Gardaanimalia.com – Masyarakat yang tinggal di pinggiran hutan di Aceh Utara, Provinsi Aceh kembali menghadapi konflik dengan satwa liar, terutama gajah sumatera (Elephas maximus sumatranus).
Satwa dilindungi bertubuh besar itu kerap masuk perkebunan warga yang berbatasan dengan hutan.
Berkaitan dengan itu, petani rutin menginap di kebun untuk menjaga tanaman dari gajah liar.
Baru-baru ini, Selasa (1/10/2024), belasan gajah liar kembali masuk kawasan perkebunan warga di Desa Blang Pante Kecamatan Paya Bakong, Aceh Utara.
Gajah liar tersebut diperkirakan berjumlah 18 ekor dan terpecah dalam dua kawanan.
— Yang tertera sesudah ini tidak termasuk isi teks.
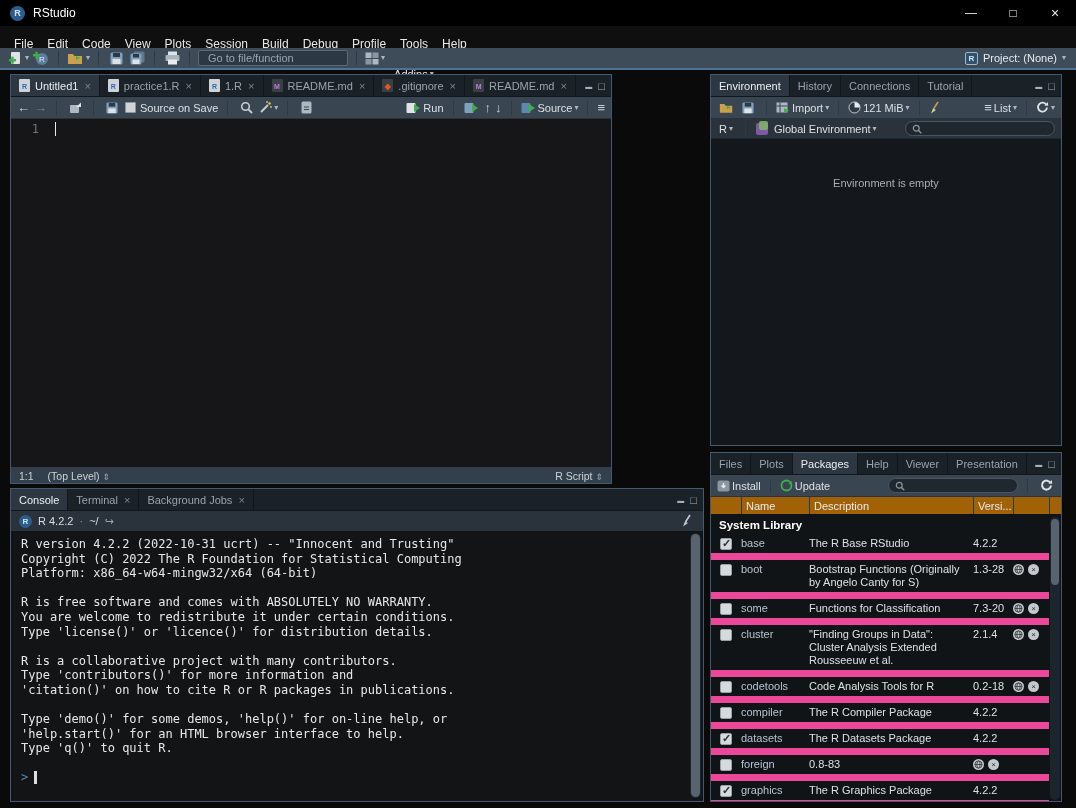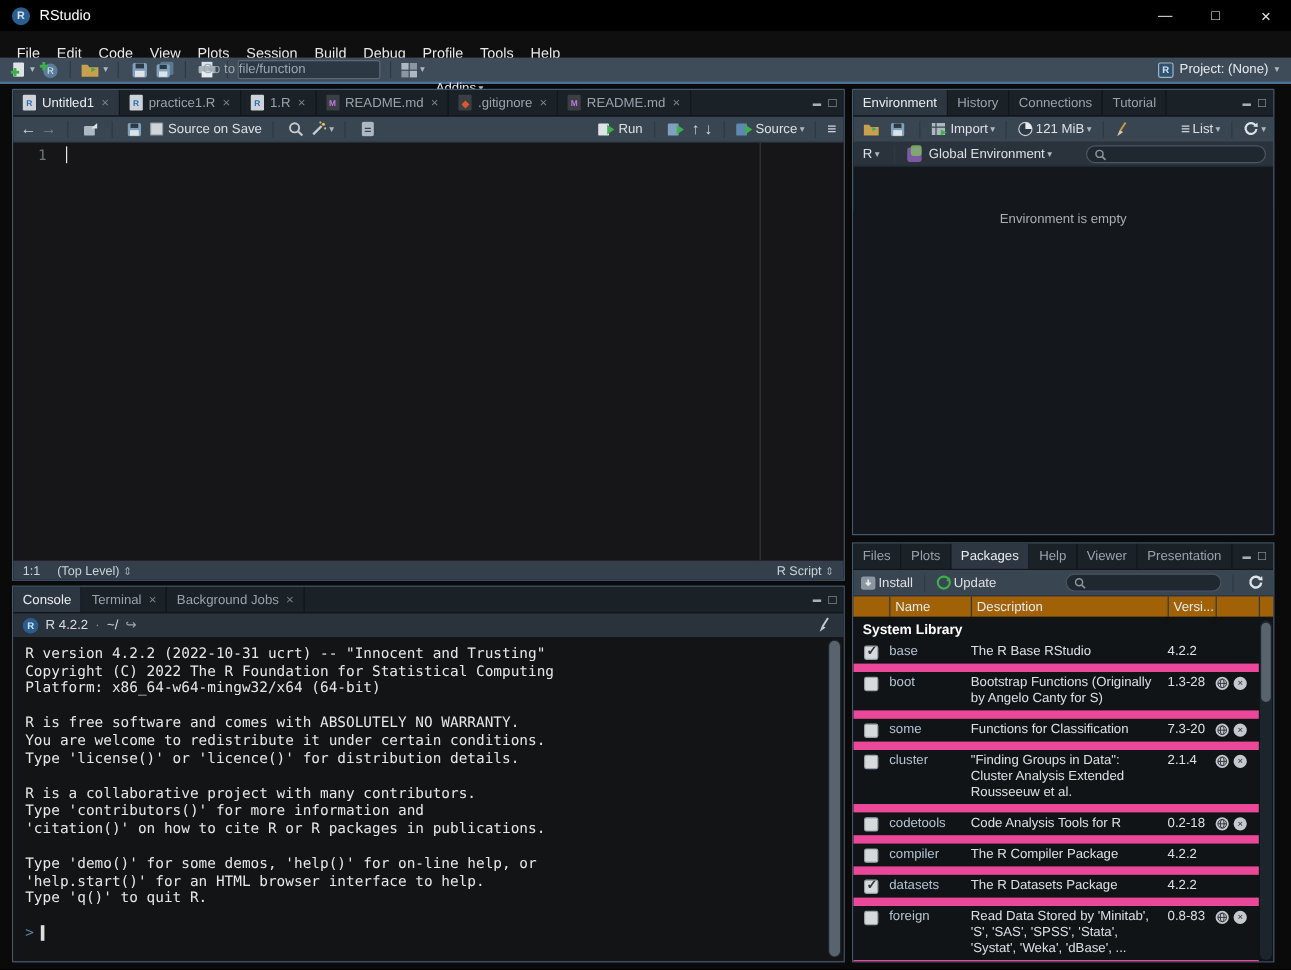"Go to file/function" .goto-box { justify-content: flex-end -> none; width: 119px -> 150px }
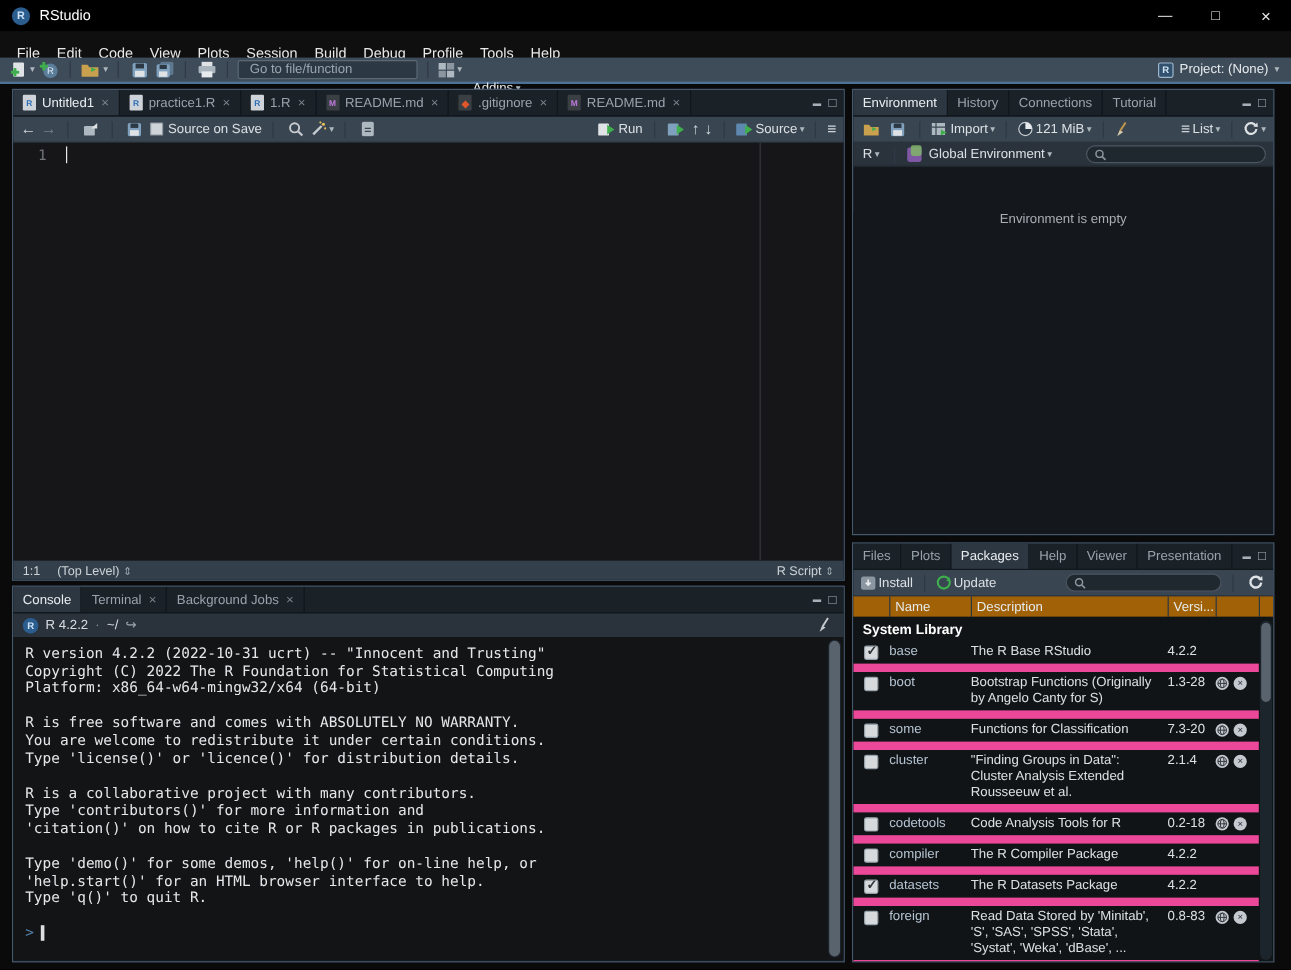"Untitled1" .pane-source { width: 694px -> 602px }
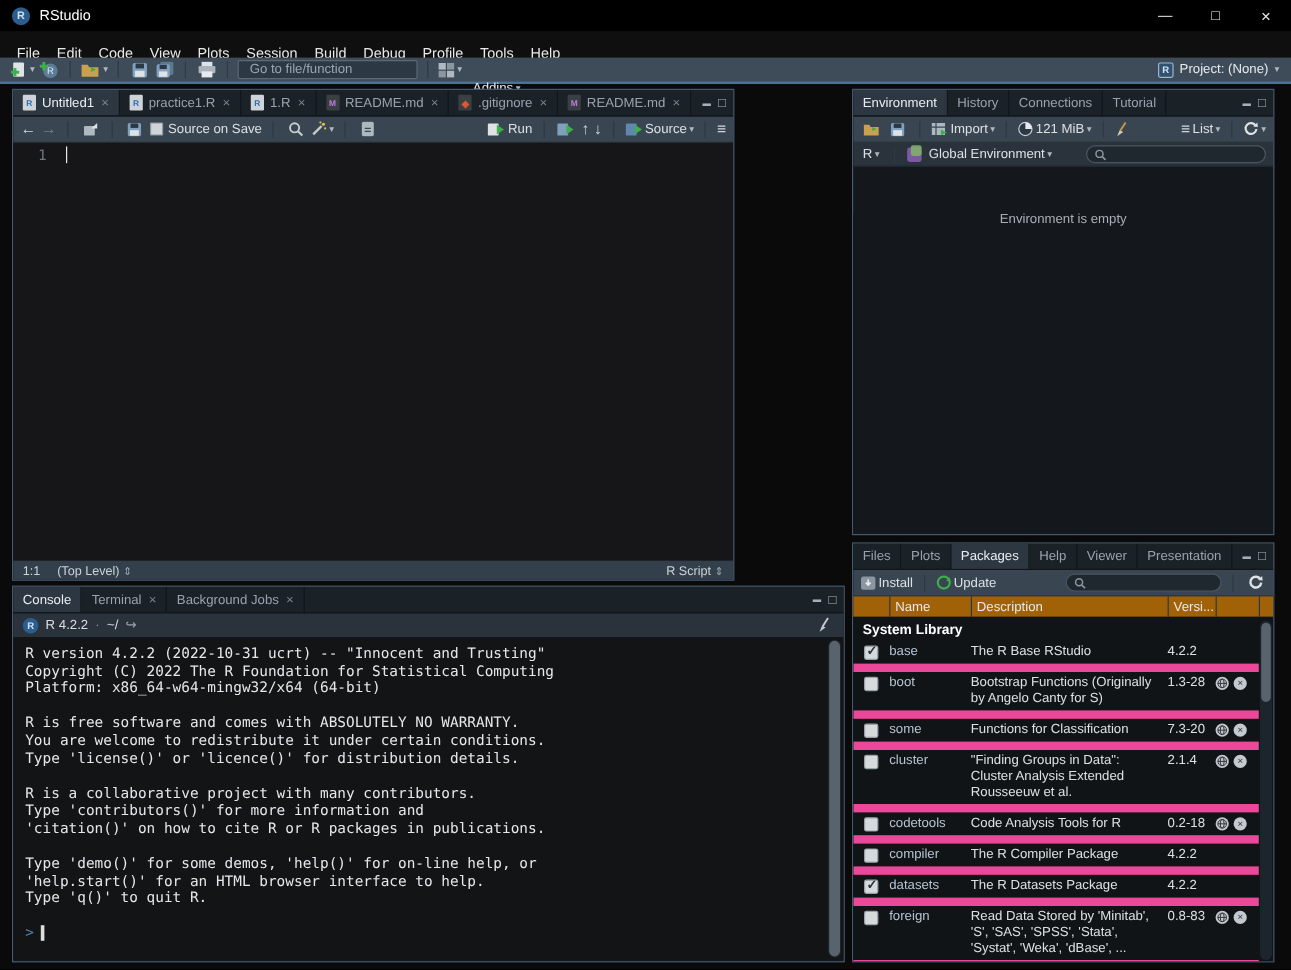"Read Data Stored by 'Minitab'," span.pkg-desc { html: <span>Read Data Stored by 'Minitab', 'S', 'SAS', 'SPSS', 'Stata', 'Systat', 'Weka', 'dBase', ...</span> -> none }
Kawanan pertama diperkirakan berjumlah 6 ekor dan kawanan kedua berjumlah 12 ekor.
Menurut Lembaga Pembelaan Lingkungan Hidup & HAM (LPLHa), peristiwa gajah masuk ke perkebunan warga itu disebabkan karena pemotongan jalur koridor gajah.
“Kelompok satwa liar ini sering memasuki perkebunan warga, salah satunya disebabkan karena pemotongan jalur koridor,” kata Kepala Divisi Sumber Daya Alam LPLHa Hanif, Selasa (3/10/2024).
Diperkirakan kawanan gajah tersebut hanya memiliki jalur jelajah di tiga kecamatan, yaitu Paya Bakong, Langkahan, dan Cot Girek.
Penggiringan Dilakukan agar Gajah Liar Kembali ke Hutan
Hanif mengatakan, informasi keberadaan gajah liar tersebut diperoleh dari masyarakat yang mengetahui rombongan gajah mendekati perkebunan mereka. Masyarakat lalu melaporkan kondisi tersebut ke LPLHa guna merespons konflik yang terjadi.
LPLHa kemudian berkoordinasi dengan BKSDA Aceh bersama tim Gampong melakukan tindakan emergency dengan menghalau satwa lindung itu kembali ke hutan.
“Lebih kurang enam jam proses penggiringan dilakukan, dari pukul 11.00 WIB hingga 17.00 WIB,” kata Hanif, Kamis (3/10/2024).
Hanif melanjutkan, penggiringan dilakukan dengan menggunakan mercon hingga rombongan satwa kembali ke hutan.
Walaupun upaya penggiringan sudah dilakukan, tidak menutup kemungkinan gajah-gajah kembali ke area perkebunan warga.
“Tidak bisa dipastikan apakah besok atau beberapa hari kedepan akan kembali masuk kawasan perkebunan warga,” ungkapnya.
Hanif berharap, konflik satwa dan manusia ini segera mendapatkan solusi jangka panjang yang tetap mengedepankan perlindungan satwa dan mempertimbangkan keselamatan aset warga dan keamanan masyarakat.
“Kasihan warga yang selalu gagal panen karena permasalahan ini,” tutup Hanif.